What's on the horizon for Teladoc? CIO Claus Jensen weighs in
Photo: Teladoc Health
It's been a busy few years for virtual care, to say the least. In the wake of the COVID-19 pandemic, companies have elbowed their way into a seemingly flush market, while patient interest in telehealth has waxed and waned.
Now, many patients and providers are asking: What will telehealth look like five or ten years from now? How do we go beyond synchronous video visits – and how do we ensure equitable access to whatever improvements are made available?
Claus Jensen, chief innovation officer at Teladoc Health, says the question isn't just about what other kinds of healthcare can be made virtual. It's also about using clinical, technical and logistical tools to help patients make the best health decisions.
Jensen spoke with Healthcare IT News about what he sees as the future of telemedicine, how the decades-old giant has dealt with scrappy newcomers and what's on the horizon for the company.
Q. What changes have you seen throughout the course of the pandemic as we've seen telehealth use rise and fall?

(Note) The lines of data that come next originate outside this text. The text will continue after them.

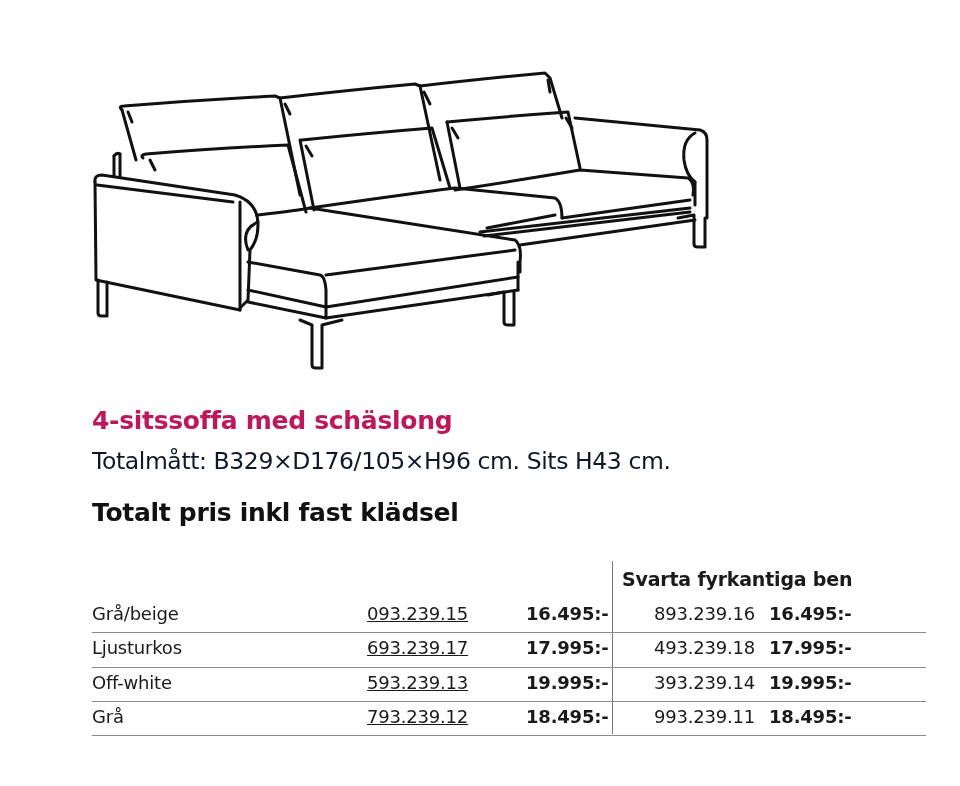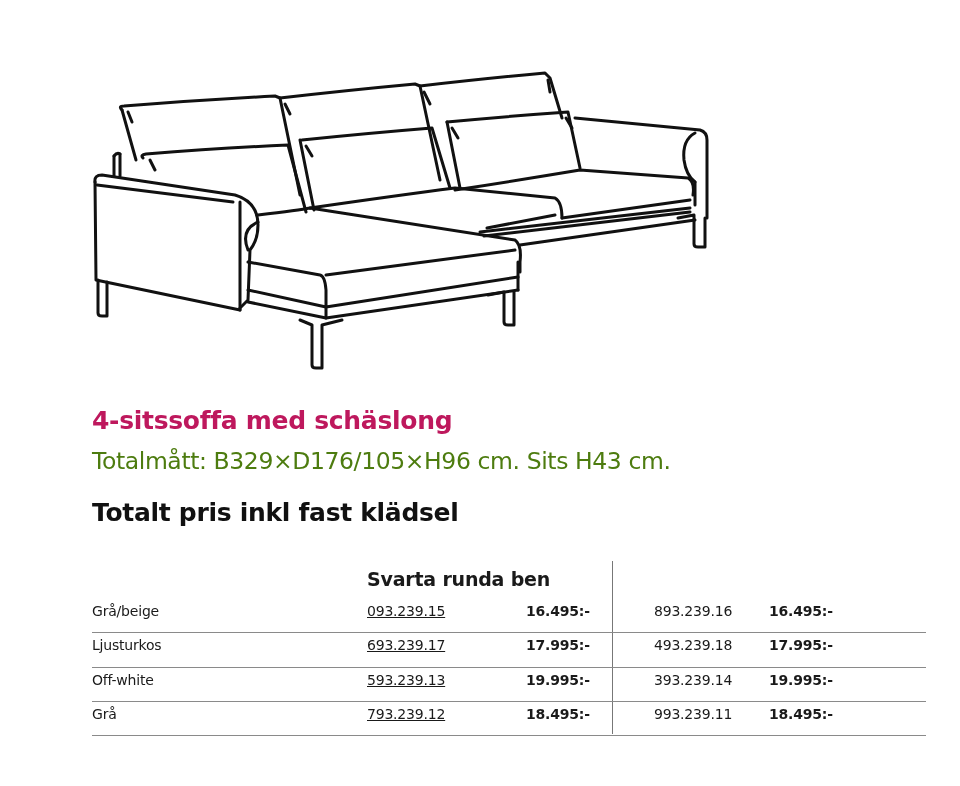--- a/index.html
+++ b/index.html
@@ -44,7 +44,7 @@
       font-size: 23.5px;
       letter-spacing: -0.4px;
       white-space: nowrap;
-      color: #4d7c0f;
+      color: #0f172a;
     }
     .price-heading {
       position: absolute;

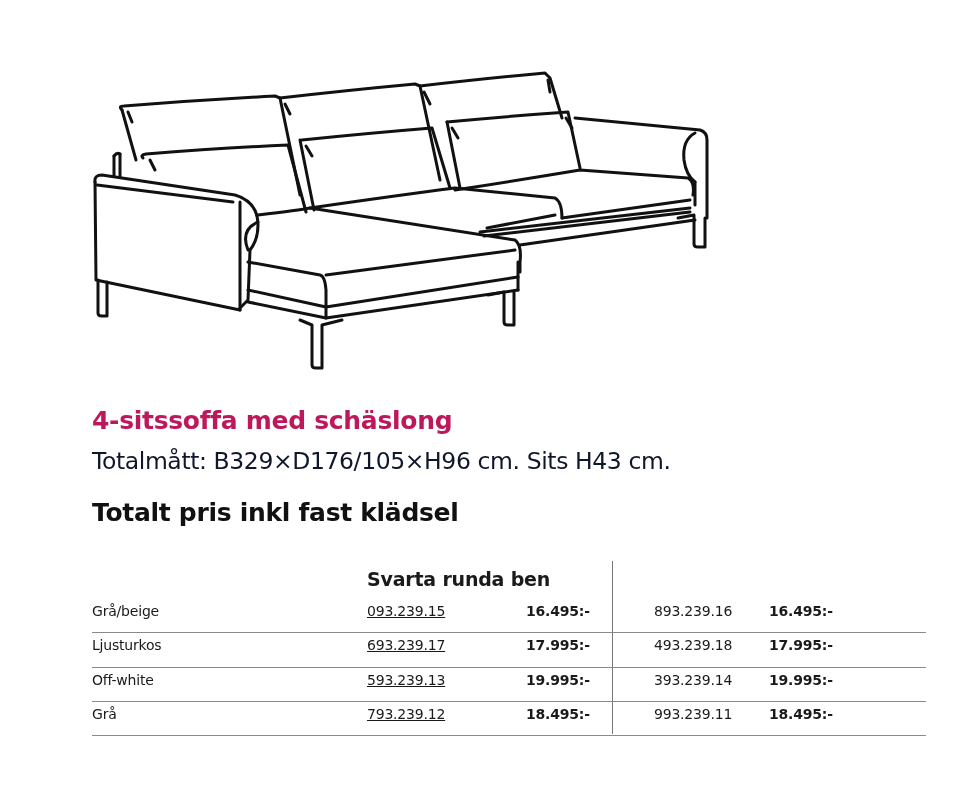--- a/index.html
+++ b/index.html
@@ -176,7 +176,6 @@
 <div class="price-table">
   <div class="divider"></div>
   <div class="thead">
-    <span class="col-head a">Svarta runda ben</span>
   </div>
 
   <div class="trow">

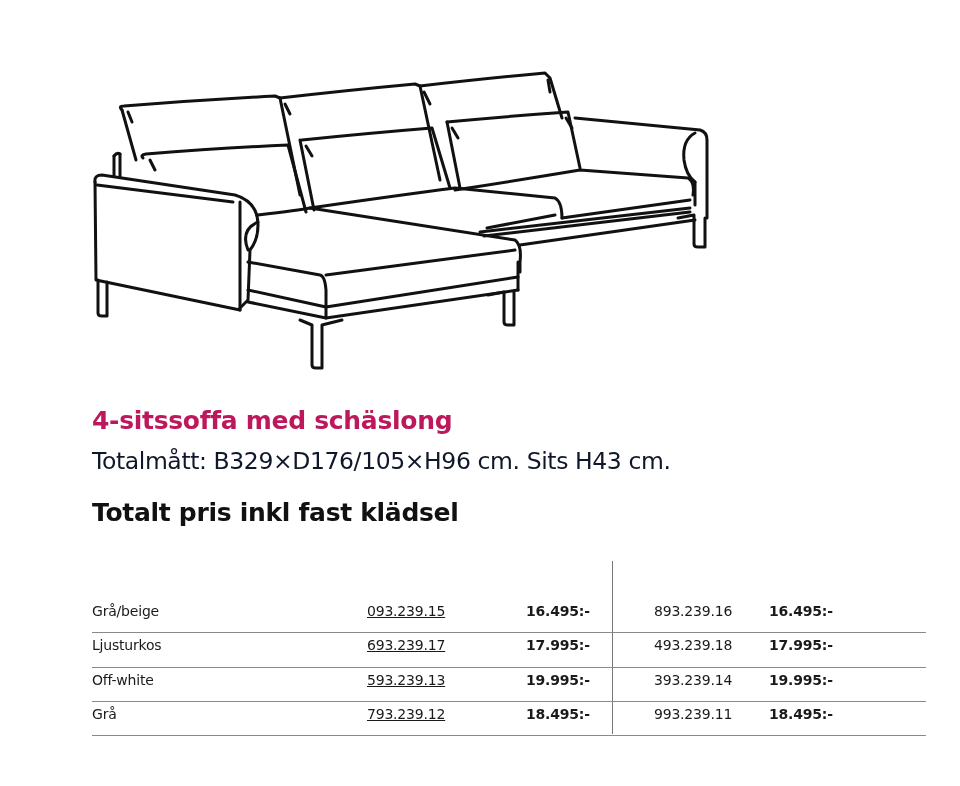--- a/index.html
+++ b/index.html
@@ -176,6 +176,7 @@
 <div class="price-table">
   <div class="divider"></div>
   <div class="thead">
+    <span class="col-head b">Svarta fyrkantiga ben</span>
   </div>
 
   <div class="trow">

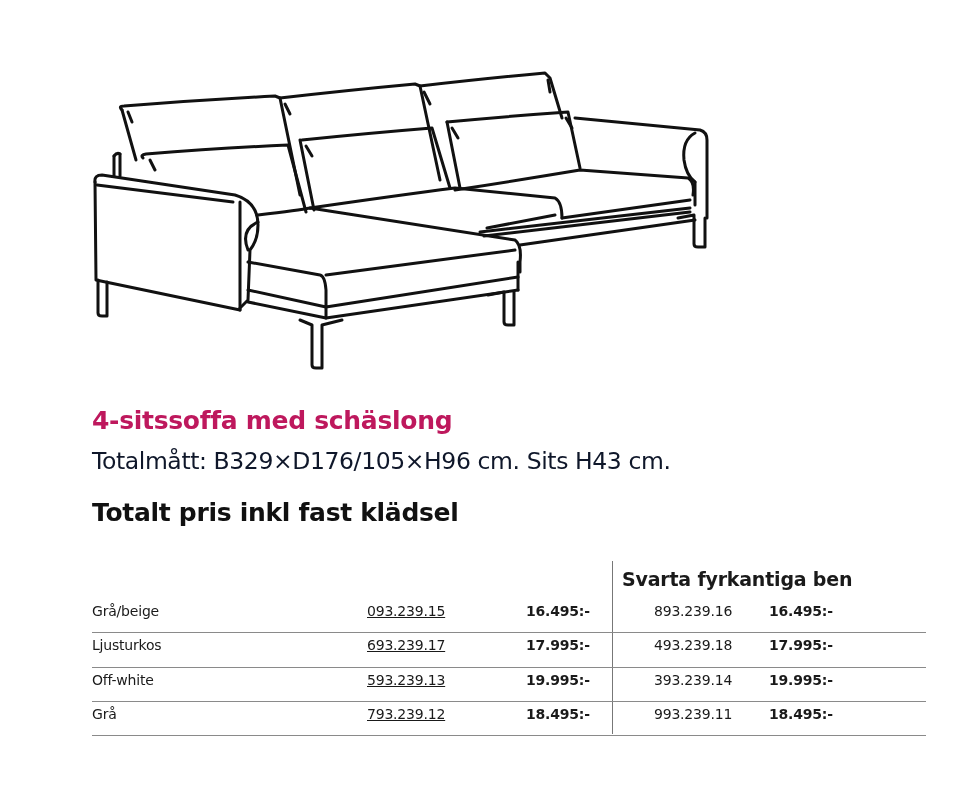--- a/index.html
+++ b/index.html
@@ -94,7 +94,7 @@
     .trow span {
       position: absolute;
       top: 4px;
-      font-size: 14px;
+      font-size: 18px;
       white-space: nowrap;
       letter-spacing: -0.2px;
     }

A. The pandemic proved conclusively that there is a time and a place for stuff that's not necessarily directly tied to brick-and-mortar.
Before I joined Teladoc, I worked for Memorial Sloan Kettering. If you can do cancer care in a hybrid setting, you can do most things in the hybrid setting. And we figured it out – because we had to.
So that's a done deal. And everybody's talking about: What else can you make virtual? But I don't actually even think that's the right question. It's the beginning of the right question, but it's only the first half – and it's the easy part.
Because if you're thinking about what people actually want, you want a level of sophistication. But you also want the convenience. You want the intimacy, you want the holistic understanding, you want the history, you want the "you know me" kind of feeling that you got from the kind of doctors that we had maybe 100 years ago.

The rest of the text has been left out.